THE INSTITUTE Before the coronavirus pandemic hit Canada, Enzo Jia was busy developing the Fusion Vision System, an augmented reality (AR) visor with thermal imaging to help firefighters see through smoke.
“I always wanted to design something to help humans enhance their vision and also to see something they cannot with the naked eye,” Jia told The Institute in March. He is chief executive of Longan Vision, a startup he helped found. “I really want to help firefighters and first responders enhance their vision by using AR technologies.”
The startup, based in Hamilton, Ont., was named a 2020 IEEE Entrepreneurship Star at this year’s Consumer Electronics Show, held in January. The program recognizes early-stage companies that have the potential of bringing to market engineering-driven innovations in IEEE’s field of interest. Along with the recognition, awardees get a free year of IEEE membership.
In the months before the pandemic, the company had developed a prototype of its Fusion Vision System and had demonstrated it to several fire departments.
When COVID-19 began spreading throughout Canada, Jia and his colleagues realized they could use some of the same technologies to combat the spread of the virus, so they began a side project. To detect a high body temperature, which is a common symptom of COVID-19, the startup used components from the visor to build Gatekeeper, a thermal-imaging system. Gatekeeper can be mounted on a wall or tripod to measure the body temperature of up to five people at once.
Several units have been installed in long-term-care facilities, grocery stores, and universities, Jia says.
Jia, a mechanical engineer, says he has been a fan of AR technology for some time. His undergraduate capstone project at McMaster University, in Hamilton, was about how AR could be used in vehicle head-up displays. Such displays, which already exist in some vehicles, can project information on the windshield, including navigation instructions, speed limit, and mileage.
Jia, who earned a bachelor’s degree in automotive engineering technology, was a member of the university’s IEEE student branch. He later earned a master’s degree in mechanical engineering from the school.
He launched Longan in 2018 with five colleagues shortly after graduating. At first, the job wasn’t full time. To get business experience under his belt as well as an understanding of how to manufacture products, he worked as a mechanical engineer for material-handling-equipment company Skyjack and automotive supplier Magna.

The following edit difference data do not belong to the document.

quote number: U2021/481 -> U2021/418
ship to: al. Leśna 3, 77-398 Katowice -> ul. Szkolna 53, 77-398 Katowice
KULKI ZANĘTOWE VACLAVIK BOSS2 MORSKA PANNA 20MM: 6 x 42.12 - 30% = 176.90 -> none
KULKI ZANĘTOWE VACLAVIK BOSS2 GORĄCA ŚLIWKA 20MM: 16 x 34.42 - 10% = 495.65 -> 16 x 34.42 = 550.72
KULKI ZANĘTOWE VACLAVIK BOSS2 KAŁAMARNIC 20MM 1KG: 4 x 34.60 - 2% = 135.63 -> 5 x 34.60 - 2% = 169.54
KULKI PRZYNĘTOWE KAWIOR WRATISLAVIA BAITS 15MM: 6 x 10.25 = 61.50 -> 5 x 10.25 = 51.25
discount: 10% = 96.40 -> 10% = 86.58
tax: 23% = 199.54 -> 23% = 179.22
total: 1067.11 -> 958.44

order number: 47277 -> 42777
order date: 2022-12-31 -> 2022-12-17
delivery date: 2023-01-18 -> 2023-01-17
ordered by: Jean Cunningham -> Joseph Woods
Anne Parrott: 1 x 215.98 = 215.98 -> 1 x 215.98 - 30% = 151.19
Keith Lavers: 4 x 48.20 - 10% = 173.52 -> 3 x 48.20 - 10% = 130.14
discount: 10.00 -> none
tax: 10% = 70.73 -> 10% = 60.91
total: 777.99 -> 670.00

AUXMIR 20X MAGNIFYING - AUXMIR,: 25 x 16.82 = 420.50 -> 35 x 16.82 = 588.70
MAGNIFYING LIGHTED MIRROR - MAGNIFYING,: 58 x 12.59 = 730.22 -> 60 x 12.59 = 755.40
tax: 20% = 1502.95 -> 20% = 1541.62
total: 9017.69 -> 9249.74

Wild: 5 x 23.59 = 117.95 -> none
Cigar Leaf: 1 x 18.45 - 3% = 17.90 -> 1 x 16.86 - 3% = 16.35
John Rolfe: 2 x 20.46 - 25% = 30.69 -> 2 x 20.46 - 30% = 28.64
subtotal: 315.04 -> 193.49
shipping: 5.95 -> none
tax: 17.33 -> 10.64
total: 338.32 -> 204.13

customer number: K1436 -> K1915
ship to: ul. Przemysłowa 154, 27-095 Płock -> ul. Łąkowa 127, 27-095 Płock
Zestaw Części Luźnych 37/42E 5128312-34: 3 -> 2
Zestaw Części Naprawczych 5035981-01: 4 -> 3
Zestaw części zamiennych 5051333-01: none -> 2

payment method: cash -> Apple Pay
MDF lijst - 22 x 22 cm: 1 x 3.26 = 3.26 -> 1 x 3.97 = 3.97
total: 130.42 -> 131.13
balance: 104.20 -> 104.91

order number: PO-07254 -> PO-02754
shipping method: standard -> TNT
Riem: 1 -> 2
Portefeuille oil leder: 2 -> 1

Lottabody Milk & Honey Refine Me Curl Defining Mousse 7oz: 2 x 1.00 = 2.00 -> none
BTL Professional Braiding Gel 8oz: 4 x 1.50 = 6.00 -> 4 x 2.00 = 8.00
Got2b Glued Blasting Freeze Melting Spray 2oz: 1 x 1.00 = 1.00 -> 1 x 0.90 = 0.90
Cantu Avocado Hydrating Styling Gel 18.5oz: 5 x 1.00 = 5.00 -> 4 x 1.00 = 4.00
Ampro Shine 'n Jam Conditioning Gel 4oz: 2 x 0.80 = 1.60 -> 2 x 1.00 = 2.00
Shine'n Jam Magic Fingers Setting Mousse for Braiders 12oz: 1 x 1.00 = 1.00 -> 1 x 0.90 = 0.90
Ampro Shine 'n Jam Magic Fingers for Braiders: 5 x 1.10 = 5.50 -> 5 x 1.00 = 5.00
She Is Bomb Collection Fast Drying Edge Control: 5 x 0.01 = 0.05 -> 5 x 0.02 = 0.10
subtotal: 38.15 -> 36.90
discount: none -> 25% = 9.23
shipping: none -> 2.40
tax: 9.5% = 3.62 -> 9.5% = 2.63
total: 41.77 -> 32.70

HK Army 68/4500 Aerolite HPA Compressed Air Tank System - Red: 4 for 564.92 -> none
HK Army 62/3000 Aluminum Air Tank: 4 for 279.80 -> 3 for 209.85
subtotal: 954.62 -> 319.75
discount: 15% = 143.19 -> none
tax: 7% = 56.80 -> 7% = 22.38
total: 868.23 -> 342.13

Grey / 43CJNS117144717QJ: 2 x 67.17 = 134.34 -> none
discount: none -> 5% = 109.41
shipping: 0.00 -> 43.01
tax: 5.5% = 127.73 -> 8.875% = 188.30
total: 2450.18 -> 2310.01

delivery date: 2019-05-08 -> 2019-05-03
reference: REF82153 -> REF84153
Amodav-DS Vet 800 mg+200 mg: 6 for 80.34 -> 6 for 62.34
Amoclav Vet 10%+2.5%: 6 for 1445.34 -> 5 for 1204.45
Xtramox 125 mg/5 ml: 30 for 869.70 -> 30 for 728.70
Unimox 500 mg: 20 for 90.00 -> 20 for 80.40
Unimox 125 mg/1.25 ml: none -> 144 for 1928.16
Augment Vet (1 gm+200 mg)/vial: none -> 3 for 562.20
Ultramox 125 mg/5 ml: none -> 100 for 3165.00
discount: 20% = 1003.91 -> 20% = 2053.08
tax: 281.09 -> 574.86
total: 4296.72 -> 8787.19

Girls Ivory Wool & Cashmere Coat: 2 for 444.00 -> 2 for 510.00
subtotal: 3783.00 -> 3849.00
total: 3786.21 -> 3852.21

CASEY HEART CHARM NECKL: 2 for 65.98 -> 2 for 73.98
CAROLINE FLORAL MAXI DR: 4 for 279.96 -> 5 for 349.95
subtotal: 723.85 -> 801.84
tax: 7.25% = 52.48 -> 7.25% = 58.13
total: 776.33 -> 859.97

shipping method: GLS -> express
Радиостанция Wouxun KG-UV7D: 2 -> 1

Today he works full time for Longan, which has five other full-time employees and two interns.
His initial idea was to develop AR glasses that integrated thermal imaging for industrial applications, such as Google Glass and Microsoft HoloLens. The company changed direction after several fires in Ontario caused major losses of life and property.
“In some of these incidents, firefighters lost their lives saving people while the building was collapsing around them,” Jia says. “They needed to fight not only the fire but also [a lack of] time. Additionally, they needed to overcome obstacles, like lack of communication and terrible visibility. Their bravery inspired me.”
Today’s firefighters use outdated technology, he says. He compares their equipment to cellphones of the past—which offered only basic features such as calling and texting. He wants to give first responders commercially available smart technologies to “jump-start them to the next generation of technology,” he says.
“We are developing a solution,” he says, “to try and address all three of these pain points: poor visibility, communication, and data.”